Les références citées dans le podcast :
– Loïc Artiaga, Des torrents de papier. Catholicisme et lectures populaires au xixe siècle, Limoges, Presses universitaires de Limoges, 2007.
– Guillaume Cuchet, Faire de l’histoire religieuse dans une société sortie de la religion, Paris, Publications de la Sorbonne (« Itinéraires », 4), 2013.
– Isabelle Matamoros, Mais surtout, lisez !

Le conseil de lecture : Hélène Dumas, Le génocide au village. Le massacre des Tutsi au Rwanda, Paris, Seuil, 2014.

47. Pleurer dans l’antiquité romaine, avec Sarah Rey

L’invitée : Sarah Rey, maître de conférences en histoire antique à l’Université de Valenciennes.

Le livre : Les larmes de Rome. Le pouvoir de pleurer dans l’Antiquité, Paris, Anamosa, 2018.La discussion : l’origine du travail, dans une lecture continue de Tacite ; Le vocabulaire latin des larmes, très varié ; les difficultés méthodologiques pour accéder aux pleurs réels via des textes ; la faible figuration iconographique des larmes ; la figure de Cornelia, la mère des Gracques, capable de ne pas pleurer ; le deuil (funus) et l’impératif des pleurs ; des larmes inappropriées, comme celles de l’empereur Hadrien sur Antinoüs ; une législation sur les larmes ?; des larmes de Rome au miroir de celles des Grecs ; une « diplomatie des larmes » entre Rome et les autres peuples ; un idéal aristocratique de mesure des larmes ; une « transparence affective » réussie par Auguste ; l’art oratoire comme manière de déployer ou de susciter des larmes ; une mort romaine réussie, lorsque les larmes sont correctement retenues ; quelles évolutions diachroniques dans la façon de pleurer ?; la christianisation des larmes et des codes émotifs à la fin de l’antiquité.

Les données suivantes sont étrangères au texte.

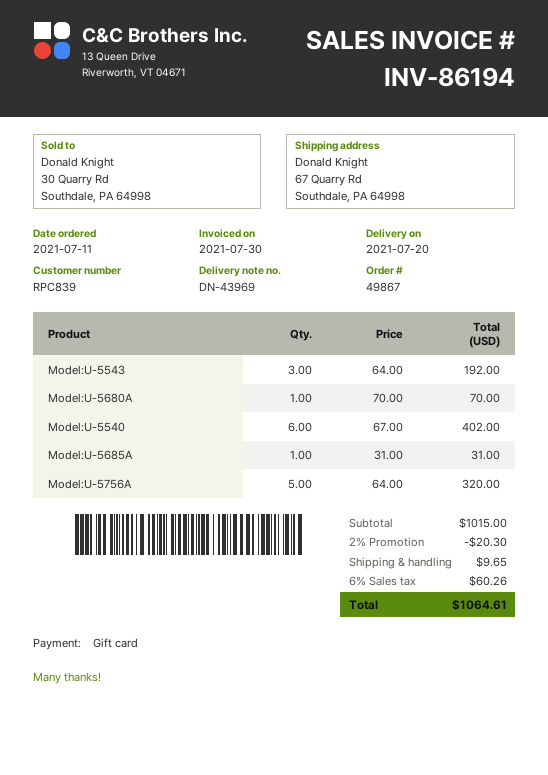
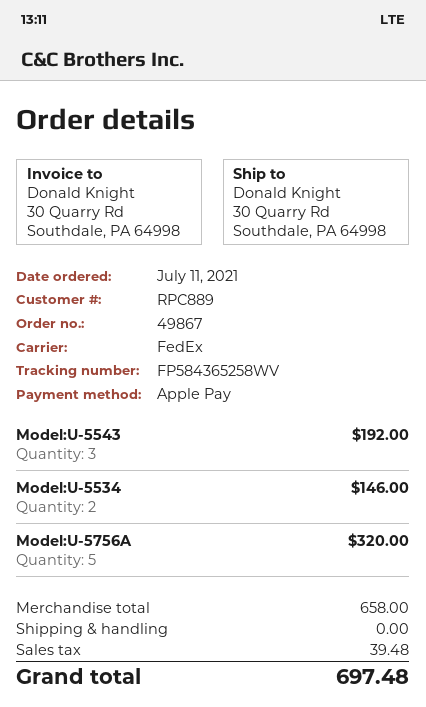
customer number: RPC839 -> RPC889
payment method: gift card -> Apple Pay
ship to: 67 Quarry Rd, Southdale, PA 64998 -> 30 Quarry Rd, Southdale, PA 64998
Model:U-5680A: 1 for 70.00 -> none
Model:U-5540: 6 for 402.00 -> none
Model:U-5685A: 1 for 31.00 -> none
Model:U-5534: none -> 2 for 146.00
subtotal: 1015.00 -> 658.00
discount: 2% = 20.30 -> none
shipping: 9.65 -> 0.00
tax: 60.26 -> 39.48
total: 1064.61 -> 697.48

Les conseils de lecture : Piroska Nagy, Le don des larmes au Moyen Age. Un instrument spirituel en quête d’institution, Ve-XIIIe siècle, Paris, Albin Michel, 2000 ; Dominique Noguès, L’interruption, Paris, Flammarion, 2018.

46. L’histoire comme émancipation, avec Laurence De Cock, Mathilde Larrère et Guillaume Mazeau

Les invité-e-s : Laurence de Cock (professeure en lycée), Mathilde Larrère (MCF à l’Université Paris-Est-Marne-la-Vallée) et Guillaume Mazeau (MCF à l’Université Paris-I)

Le livre : L’histoire comme émancipation, Agone / Aggiornamento Histoire-géographie, 2019.
La discussion : le sens à donner au titre du livre, « l’histoire comme émancipation » (1:00) ; la défense d’une histoire qui peut être à la fois engagée et scientifique (4:30) ; la méthode historique qui peut elle-même être émancipatrice (6:20) ; ne pas substituer un « roman de gauche » au « roman national » (10:00) ; l’importance du travail historique pour faire exister les dominé-e-s ou « invisibilisé-e-s » de l’histoire (12:00) ; les années 1980 comme point de bascule d’une politisation de l’histoire, réactivant une histoire conservatrice (14:00) ; un exemple d’invisibilité récente : l’histoire des paysans (16:45) ; un contexte qui amène à chercher des façons d’opposer des propositions aux récits dominants ou simplificateurs (18:10) ; l’espace de la vulgarisation qu’il ne faut pas abandonner (19:30) ; l’impératif pédagogique, lié à l’émancipation, et qui ne va pourtant pas de soi dans le métier historien (24:30) ; un livre qui constitue à la fois un manifeste et l’exposition de propositions et de tâtonnements (26:20) ; le nécessité pour les historiennes et les historiens de « redistribuer » le capital culturel (28:40) ; pour cela, un travail qui peut se confronter à d’autres formes, comme le travail théâtral (30:50) ; un retour sur la polémique liée à la (fausse) disparition de Verdun dans les programmes scolaires (36:00) ; l’histoire comme mise à distance de soi-même, permettant aussi le désaccord et le débat (40:20).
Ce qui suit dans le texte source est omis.